Joffrey Ballet's April Daly, Yoshihisa Arai and Amanda Assucena in Christopher Wheeldon's Swan Lake. Assucena will make her debut in the role of Odette/Odile this week. Photo by Cheryl Mann, Courtesy Joffrey.

Wonder what's going on in ballet this week? We've pulled together some highlights.

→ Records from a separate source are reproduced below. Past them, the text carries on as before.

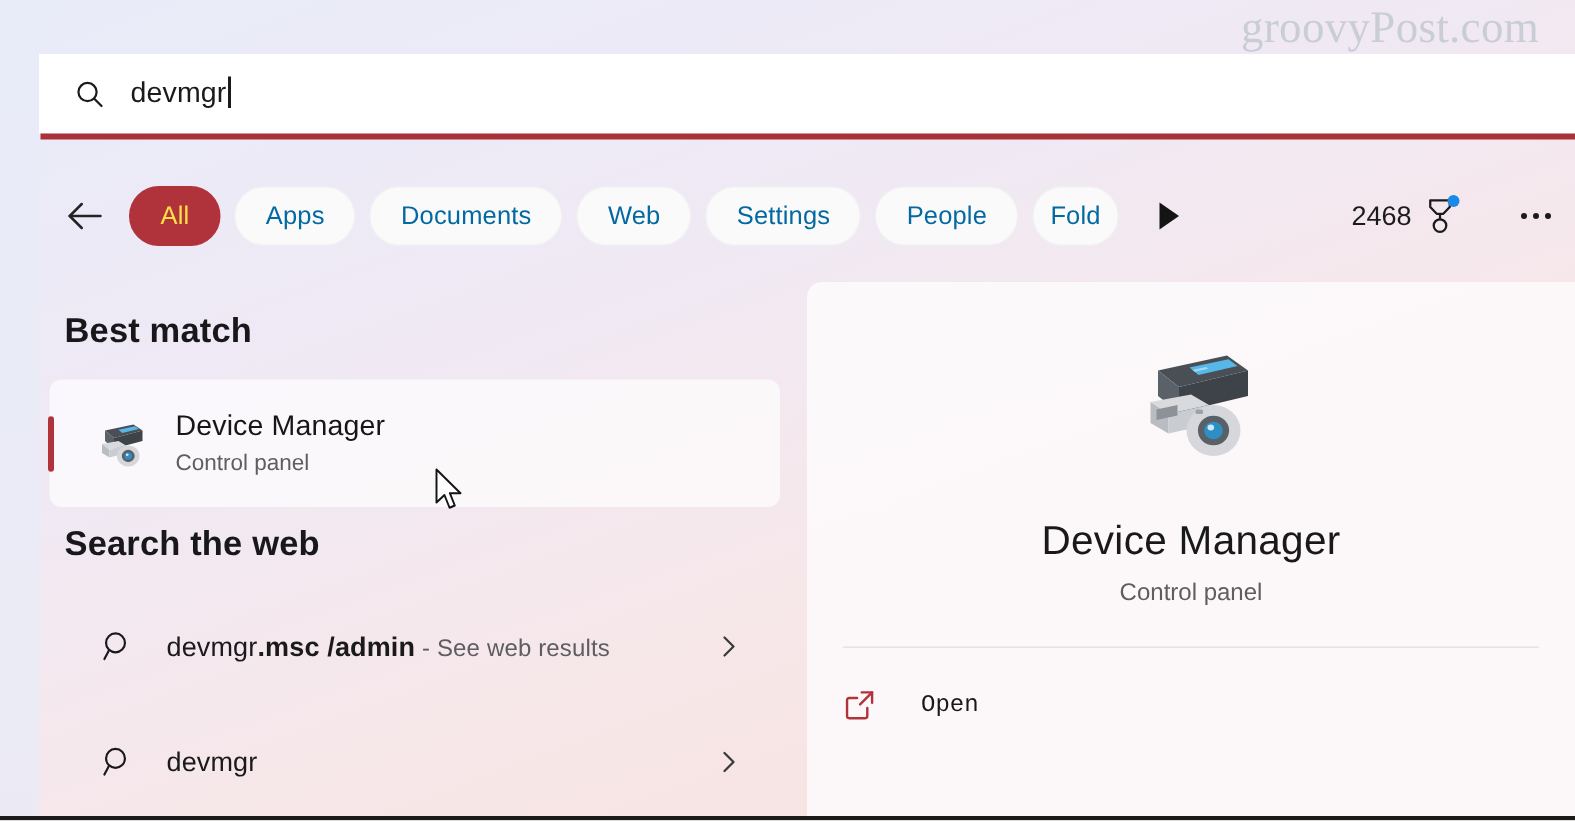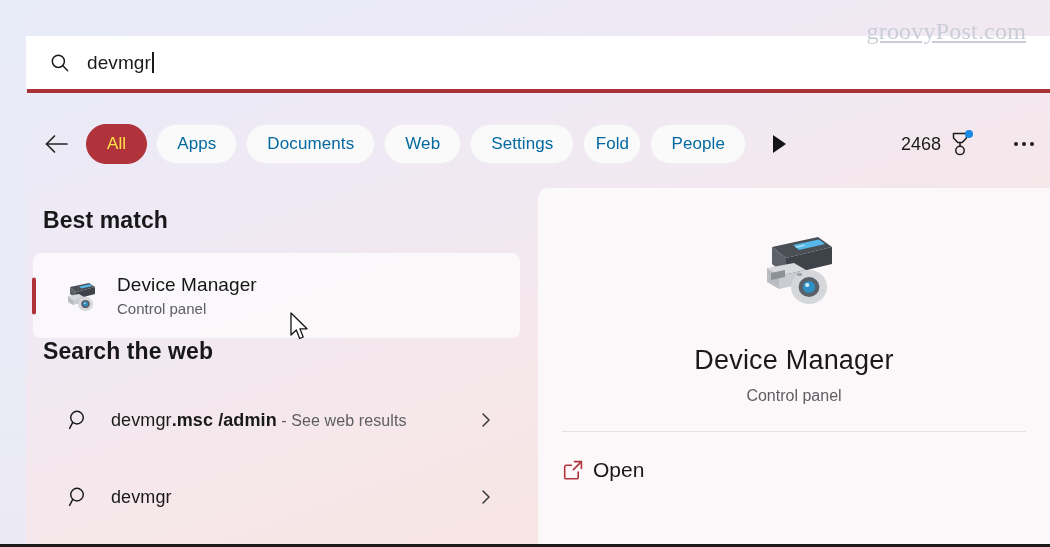"groovyPost.com" .watermark { font-size: 24px -> 30px; text-decoration: underline -> none; top: 18px -> 2px }
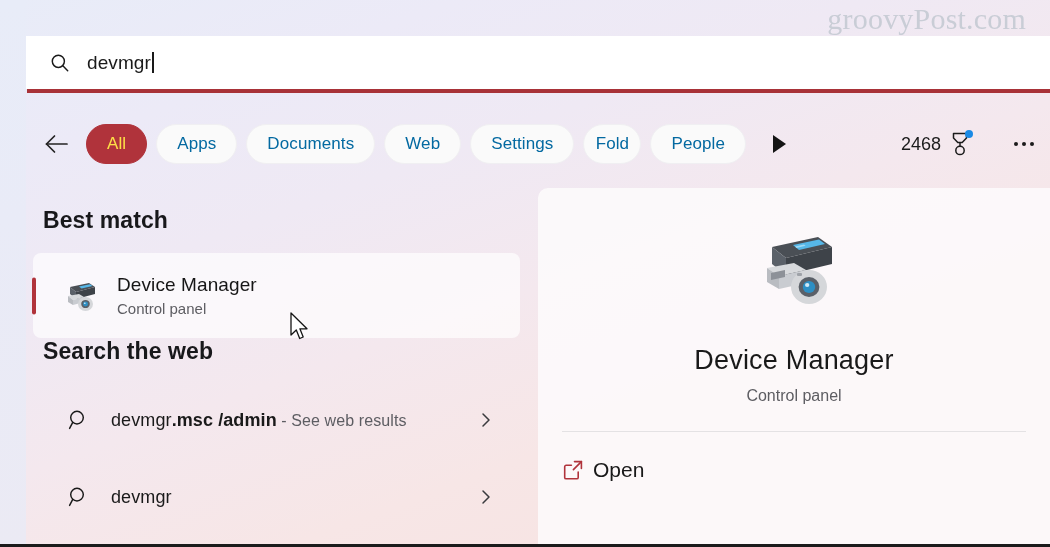"Fold" div.pill { order: before "People" -> after "People" }
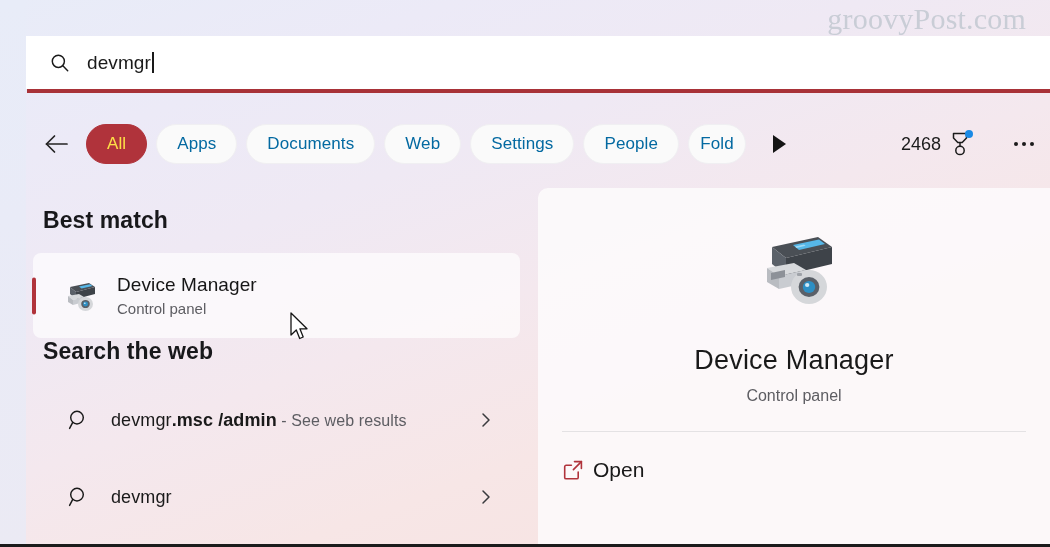"Search the web" #web-head { padding-top: 0 -> 11px }
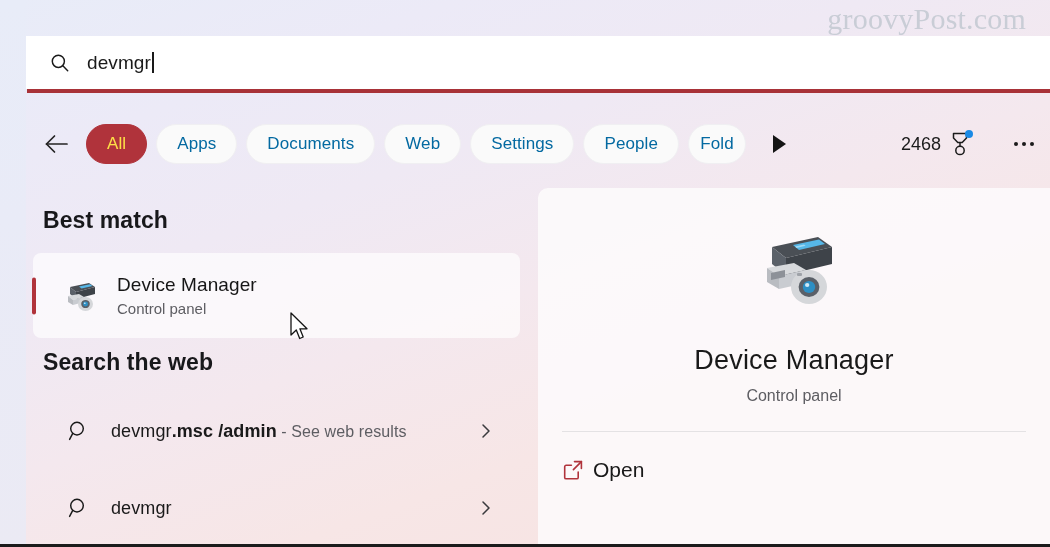"Open" .action-label { font-family: none -> Liberation Mono, monospace; font-size: 21px -> 16px; margin-left: 9px -> 30px }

ABT's Fall Season Opens With Two World Premieres 

After American Ballet Theatre's leisurely eight-week long summer run, their fall stint at Lincoln Center's Koch Theater goes by in a flash. Running October 17-28, the season puts an emphasis on female choreographers as part of the company's new Women's Movement. Week one includes two world premieres: one by tap extraordinaire Michelle Dorrance titled Dream within a Dream (deferred) and the other by Jessica Lang titled Garden Blue. Also on the program are works by Jerome Robbins, George Balanchine, Twyla Tharp, Alexei Ratmansky and Lauren Lovette. We can't get enough of ABT's season trailer; watch it now!

National Ballet of Canada Tours to Russia for the First Time Ever 

This week National Ballet of Canada heads to Russia for the first time in its nearly 70-year history. They'll perform at the Stanislavsky Theatre in Moscow October 15-16 and at the Mariinsky Theatre in St. Petersburg as part of Diana Vishneva's Context festival on October 19. NBoC is bringing three contemporary ballets on this historic tour: Justin Peck's Paz de la Jolla, Guillaume Côté's Being and Nothingness and Crystal Pite's Emergence. Catch a glimpse of the company in Paz de la Jolla in the above trailer.

Joffrey Ballet Brings Back Christopher Christopher Wheeldon's "Swan Lake"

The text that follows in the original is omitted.